(Modification records)
◇ ◇ ◇ ◇

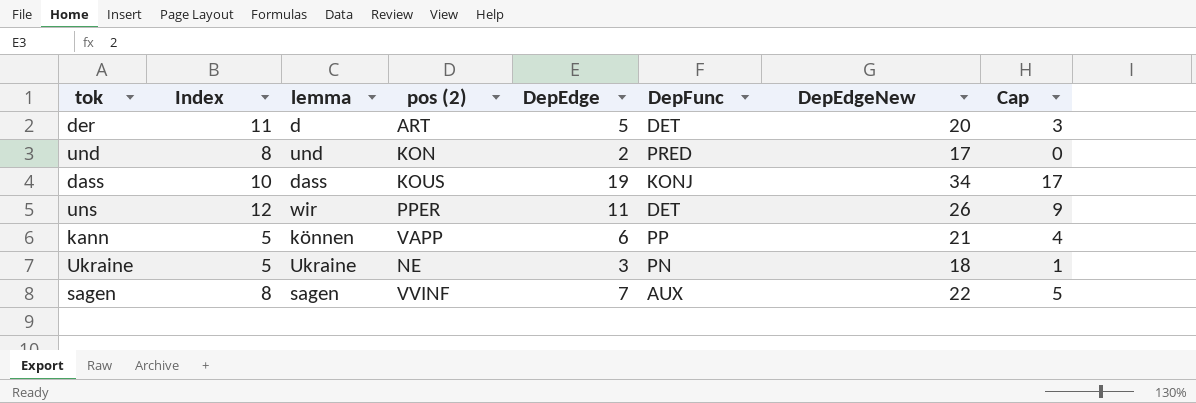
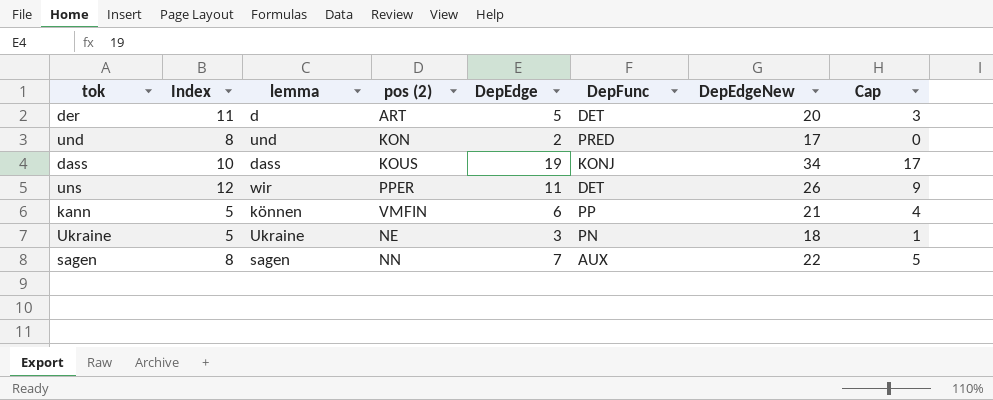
kann | pos (2): VAPP -> VMFIN
sagen | pos (2): VVINF -> NN

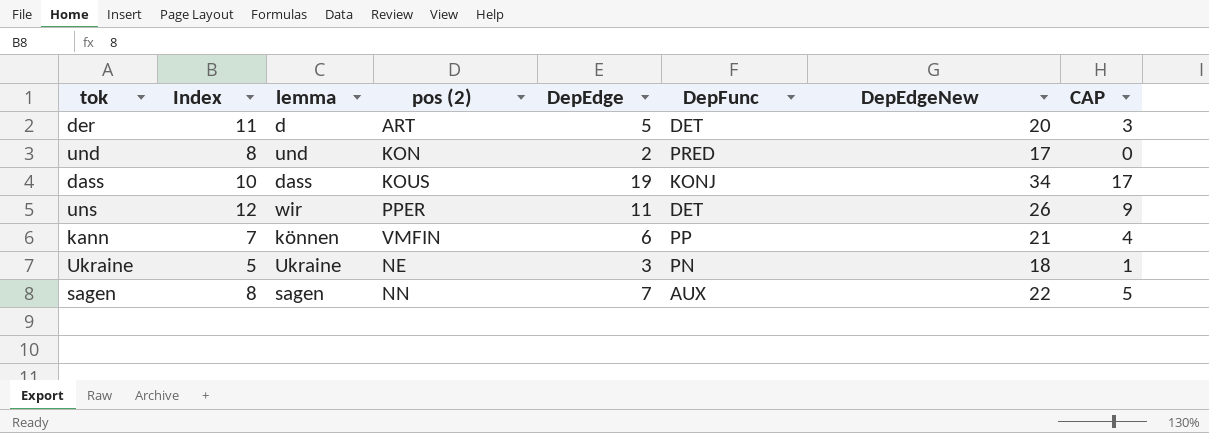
column name: Cap -> CAP
kann | Index: 5 -> 7

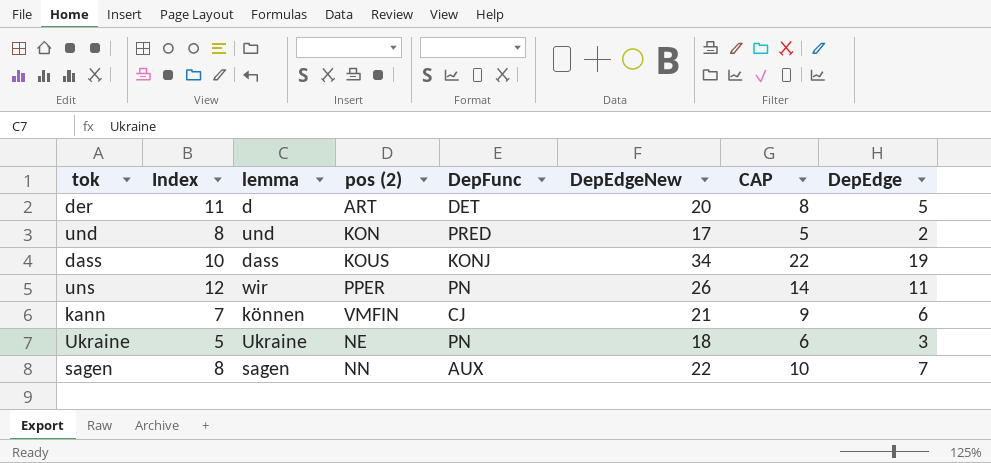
column CAP | formula: [DepEdge] - 2 -> [DepEdge] + 3
column DepEdge | position: 5 -> 8
uns | DepFunc: DET -> PN
kann | DepFunc: PP -> CJ

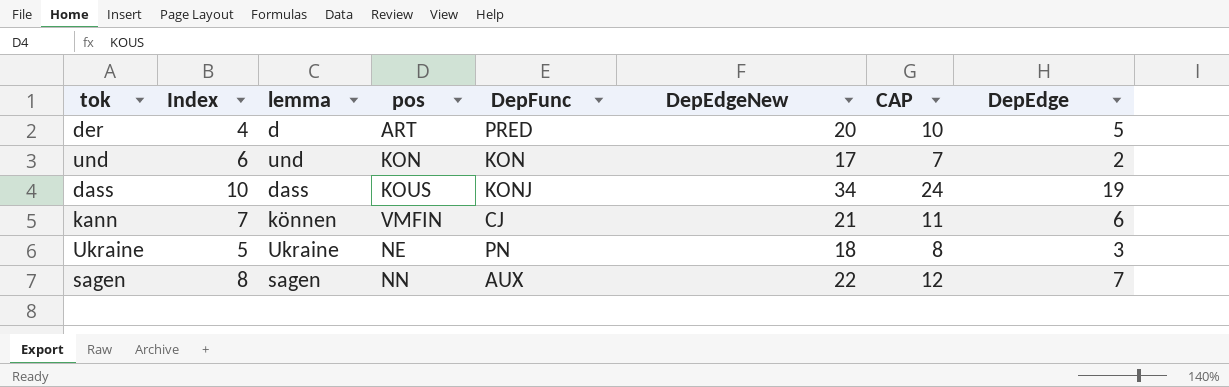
column name: pos (2) -> pos
column CAP | formula: [DepEdge] + 3 -> [DepEdge] + 5
row uns: 12 | wir | PPER | PN | 26 | 14 | 11 -> none
der | Index: 11 -> 4
der | DepFunc: DET -> PRED
und | Index: 8 -> 6
und | DepFunc: PRED -> KON

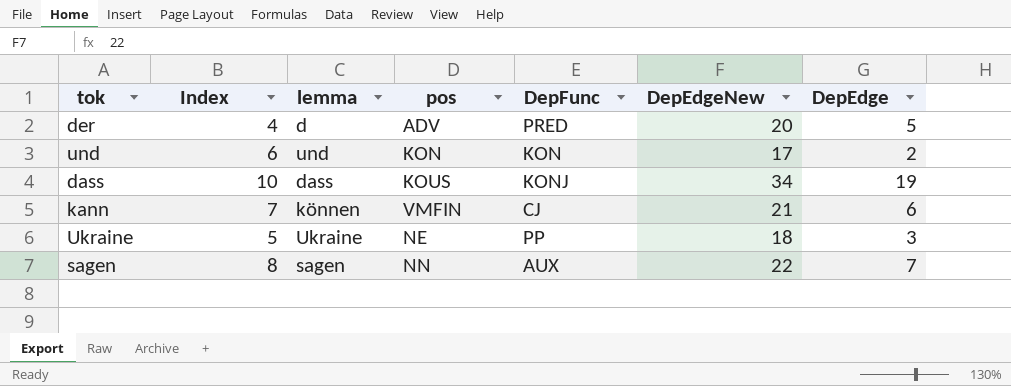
column CAP | formula: [DepEdge] + 5 -> none
der | pos: ART -> ADV
Ukraine | DepFunc: PN -> PP

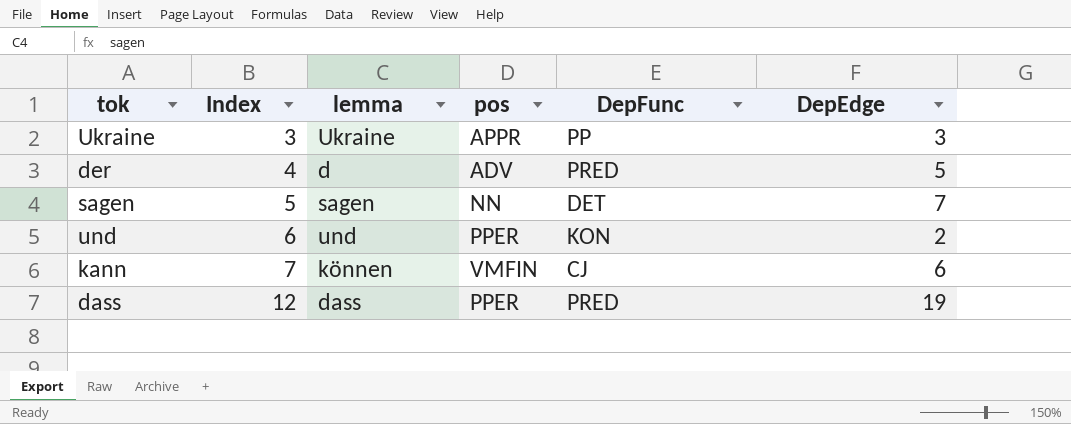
row order: none -> Index ascending
column DepEdgeNew | position: 6 -> none
Ukraine | Index: 5 -> 3
Ukraine | pos: NE -> APPR
sagen | Index: 8 -> 5
sagen | DepFunc: AUX -> DET
und | pos: KON -> PPER
dass | Index: 10 -> 12
dass | pos: KOUS -> PPER
dass | DepFunc: KONJ -> PRED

◇ ◇ ◇ ◇

▸ ACTIVITY
Once the pictures are set aside, the remaining data must be transcribed exactly.

▸ PROBLEM SOLUTION
kann | pos (2): VAPP -> VMFIN
sagen | pos (2): VVINF -> NN

column name: Cap -> CAP
kann | Index: 5 -> 7

column CAP | formula: [DepEdge] - 2 -> [DepEdge] + 3
column DepEdge | position: 5 -> 8
uns | DepFunc: DET -> PN
kann | DepFunc: PP -> CJ

column name: pos (2) -> pos
column CAP | formula: [DepEdge] + 3 -> [DepEdge] + 5
row uns: 12 | wir | PPER | PN | 26 | 14 | 11 -> none
der | Index: 11 -> 4
der | DepFunc: DET -> PRED
und | Index: 8 -> 6
und | DepFunc: PRED -> KON

column CAP | formula: [DepEdge] + 5 -> none
der | pos: ART -> ADV
Ukraine | DepFunc: PN -> PP

row order: none -> Index ascending
column DepEdgeNew | position: 6 -> none
Ukraine | Index: 5 -> 3
Ukraine | pos: NE -> APPR
sagen | Index: 8 -> 5
sagen | DepFunc: AUX -> DET
und | pos: KON -> PPER
dass | Index: 10 -> 12
dass | pos: KOUS -> PPER
dass | DepFunc: KONJ -> PRED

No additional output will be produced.